Most of the tall hybrids and varieties are grown in greenhouses. This is a highly productive crop, the cut flower stalks of which can stand in the vase for up to three weeks and open all the buds.
Breeders and dwarf forms andvariety. Alstroemeria at home can be grown as a potted plant. Its height varies from 20 cm to 40. Large flowers up to 7 cm in diameter appear in the summer. The most popular Dutch varieties are Camilla, Sarah, Ella with white, salmon, pink flowers, respectively.

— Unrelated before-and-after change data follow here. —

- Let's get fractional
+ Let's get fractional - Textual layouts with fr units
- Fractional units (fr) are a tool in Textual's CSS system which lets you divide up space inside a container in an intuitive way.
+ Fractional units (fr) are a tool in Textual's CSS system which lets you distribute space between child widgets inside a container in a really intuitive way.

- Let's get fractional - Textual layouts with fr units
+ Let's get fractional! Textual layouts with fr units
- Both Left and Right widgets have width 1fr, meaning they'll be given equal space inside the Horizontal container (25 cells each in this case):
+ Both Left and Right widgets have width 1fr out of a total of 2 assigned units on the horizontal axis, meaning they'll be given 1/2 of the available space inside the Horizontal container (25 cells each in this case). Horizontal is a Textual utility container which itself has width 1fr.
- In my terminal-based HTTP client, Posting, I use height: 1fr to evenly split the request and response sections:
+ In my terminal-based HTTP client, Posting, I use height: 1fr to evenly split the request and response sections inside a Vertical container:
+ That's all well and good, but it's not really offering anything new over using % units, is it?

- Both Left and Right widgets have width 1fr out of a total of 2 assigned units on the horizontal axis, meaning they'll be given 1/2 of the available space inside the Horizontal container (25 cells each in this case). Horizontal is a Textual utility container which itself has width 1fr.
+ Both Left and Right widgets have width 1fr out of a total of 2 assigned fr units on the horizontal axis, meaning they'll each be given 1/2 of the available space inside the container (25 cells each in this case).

Watering is needed moderately, becauseexpressed period of rest does not have a plant. Alstroemeria at home requires transplantation, when the roots will master the entire volume of the pot and come out of the drainage holes. Transplant is preferably in the spring, in extreme cases - after flowering. With a strong growth of the rhizome it must be divided. On each part you need to leave at least 10 stalks (eyes). If there are damages, foci of decay - they need to be cut with a sharp knife, and cut the sections with something that is disinfectant, drying out.
Alstroemeria at home can be propagated by seeds if they can be purchased (on hybrids they are usually not formed). Sow seeds in spring in
Demanding alstroemeria. Care includes weekly top dressing. It is desirable to alternate the feeding of organic and mineral fertilizers. During budding, nitrogen fertilizing should be stopped.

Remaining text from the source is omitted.